Data for processing
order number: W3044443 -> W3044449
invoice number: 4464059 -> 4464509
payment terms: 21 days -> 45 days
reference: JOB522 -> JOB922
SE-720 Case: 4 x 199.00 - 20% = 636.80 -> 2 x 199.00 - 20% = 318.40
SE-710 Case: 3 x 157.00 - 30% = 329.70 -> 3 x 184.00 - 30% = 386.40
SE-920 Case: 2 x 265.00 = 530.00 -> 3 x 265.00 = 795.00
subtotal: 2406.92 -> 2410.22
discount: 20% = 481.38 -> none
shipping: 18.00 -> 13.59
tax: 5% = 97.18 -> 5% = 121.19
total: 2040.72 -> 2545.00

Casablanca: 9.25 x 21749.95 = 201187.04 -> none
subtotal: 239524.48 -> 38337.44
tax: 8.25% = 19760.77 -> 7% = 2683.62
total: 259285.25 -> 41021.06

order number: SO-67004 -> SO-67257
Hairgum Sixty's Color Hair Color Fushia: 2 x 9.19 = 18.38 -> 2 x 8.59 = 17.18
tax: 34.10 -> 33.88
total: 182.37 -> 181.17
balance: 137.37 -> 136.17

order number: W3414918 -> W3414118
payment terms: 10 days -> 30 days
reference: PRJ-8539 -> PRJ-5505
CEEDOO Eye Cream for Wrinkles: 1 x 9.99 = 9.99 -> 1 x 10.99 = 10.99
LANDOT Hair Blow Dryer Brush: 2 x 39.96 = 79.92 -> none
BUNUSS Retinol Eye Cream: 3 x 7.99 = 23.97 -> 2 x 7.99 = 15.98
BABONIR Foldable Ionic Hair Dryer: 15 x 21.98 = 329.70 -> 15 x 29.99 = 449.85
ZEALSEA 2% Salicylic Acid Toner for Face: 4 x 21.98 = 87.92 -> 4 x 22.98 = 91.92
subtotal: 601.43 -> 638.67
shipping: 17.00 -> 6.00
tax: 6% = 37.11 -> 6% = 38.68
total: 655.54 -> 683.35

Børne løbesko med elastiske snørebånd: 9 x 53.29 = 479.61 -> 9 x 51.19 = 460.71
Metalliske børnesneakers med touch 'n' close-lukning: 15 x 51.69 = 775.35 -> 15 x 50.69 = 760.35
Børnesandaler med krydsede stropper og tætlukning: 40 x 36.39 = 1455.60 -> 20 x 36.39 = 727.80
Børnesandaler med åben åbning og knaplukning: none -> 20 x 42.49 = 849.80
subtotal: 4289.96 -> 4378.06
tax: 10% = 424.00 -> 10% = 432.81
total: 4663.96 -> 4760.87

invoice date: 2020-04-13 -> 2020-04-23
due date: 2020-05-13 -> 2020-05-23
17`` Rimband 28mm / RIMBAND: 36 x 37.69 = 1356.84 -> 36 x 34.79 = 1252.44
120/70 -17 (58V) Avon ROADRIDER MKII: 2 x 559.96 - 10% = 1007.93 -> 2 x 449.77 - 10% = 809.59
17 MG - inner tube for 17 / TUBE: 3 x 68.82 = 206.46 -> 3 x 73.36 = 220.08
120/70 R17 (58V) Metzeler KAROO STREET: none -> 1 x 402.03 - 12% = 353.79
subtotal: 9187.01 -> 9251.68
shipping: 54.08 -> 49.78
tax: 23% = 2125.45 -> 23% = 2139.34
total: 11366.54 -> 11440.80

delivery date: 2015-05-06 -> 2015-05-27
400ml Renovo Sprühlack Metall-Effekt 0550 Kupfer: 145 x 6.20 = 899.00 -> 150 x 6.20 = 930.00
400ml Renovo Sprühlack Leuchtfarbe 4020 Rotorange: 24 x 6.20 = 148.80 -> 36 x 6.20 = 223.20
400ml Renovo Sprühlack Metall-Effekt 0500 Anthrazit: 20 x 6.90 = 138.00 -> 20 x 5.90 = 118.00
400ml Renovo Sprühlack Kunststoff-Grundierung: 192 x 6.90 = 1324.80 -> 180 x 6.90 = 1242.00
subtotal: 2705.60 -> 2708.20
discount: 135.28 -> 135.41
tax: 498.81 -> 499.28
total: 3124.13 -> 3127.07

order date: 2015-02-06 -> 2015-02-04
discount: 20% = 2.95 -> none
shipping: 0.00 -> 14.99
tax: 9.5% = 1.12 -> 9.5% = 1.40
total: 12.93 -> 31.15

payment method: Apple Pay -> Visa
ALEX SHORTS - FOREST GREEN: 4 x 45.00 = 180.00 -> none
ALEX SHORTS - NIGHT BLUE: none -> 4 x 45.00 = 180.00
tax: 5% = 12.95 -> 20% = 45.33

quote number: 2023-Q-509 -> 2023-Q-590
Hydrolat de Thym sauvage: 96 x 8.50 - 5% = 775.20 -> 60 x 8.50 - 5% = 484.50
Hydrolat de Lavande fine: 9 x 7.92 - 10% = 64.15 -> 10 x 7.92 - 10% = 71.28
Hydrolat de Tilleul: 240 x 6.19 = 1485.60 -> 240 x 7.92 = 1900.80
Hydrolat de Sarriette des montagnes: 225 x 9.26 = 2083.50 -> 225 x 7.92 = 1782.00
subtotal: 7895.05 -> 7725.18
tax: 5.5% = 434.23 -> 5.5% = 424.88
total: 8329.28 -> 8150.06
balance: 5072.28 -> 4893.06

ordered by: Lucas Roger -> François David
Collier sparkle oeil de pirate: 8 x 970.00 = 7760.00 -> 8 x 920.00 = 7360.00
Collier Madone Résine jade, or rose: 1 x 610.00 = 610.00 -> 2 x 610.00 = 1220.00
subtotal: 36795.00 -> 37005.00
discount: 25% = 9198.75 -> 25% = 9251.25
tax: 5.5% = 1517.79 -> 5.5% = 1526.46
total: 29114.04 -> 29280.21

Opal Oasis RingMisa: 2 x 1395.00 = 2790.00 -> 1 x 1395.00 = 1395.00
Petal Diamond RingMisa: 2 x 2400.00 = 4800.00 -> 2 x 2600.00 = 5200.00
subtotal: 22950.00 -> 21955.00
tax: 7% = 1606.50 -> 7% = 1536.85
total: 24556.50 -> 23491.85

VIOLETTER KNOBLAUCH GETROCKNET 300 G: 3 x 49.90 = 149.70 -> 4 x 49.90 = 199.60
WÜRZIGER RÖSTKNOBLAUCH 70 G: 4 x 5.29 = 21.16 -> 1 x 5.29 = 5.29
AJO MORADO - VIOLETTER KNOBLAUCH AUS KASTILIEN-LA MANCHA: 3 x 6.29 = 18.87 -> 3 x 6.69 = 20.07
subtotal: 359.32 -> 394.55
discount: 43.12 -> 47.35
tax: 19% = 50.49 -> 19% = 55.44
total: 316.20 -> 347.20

To do
Go through the material and copy each line that contains "Hydrolat".

Result
Hydrolat de Thym sauvage: 96 x 8.50 - 5% = 775.20 -> 60 x 8.50 - 5% = 484.50
Hydrolat de Lavande fine: 9 x 7.92 - 10% = 64.15 -> 10 x 7.92 - 10% = 71.28
Hydrolat de Tilleul: 240 x 6.19 = 1485.60 -> 240 x 7.92 = 1900.80
Hydrolat de Sarriette des montagnes: 225 x 9.26 = 2083.50 -> 225 x 7.92 = 1782.00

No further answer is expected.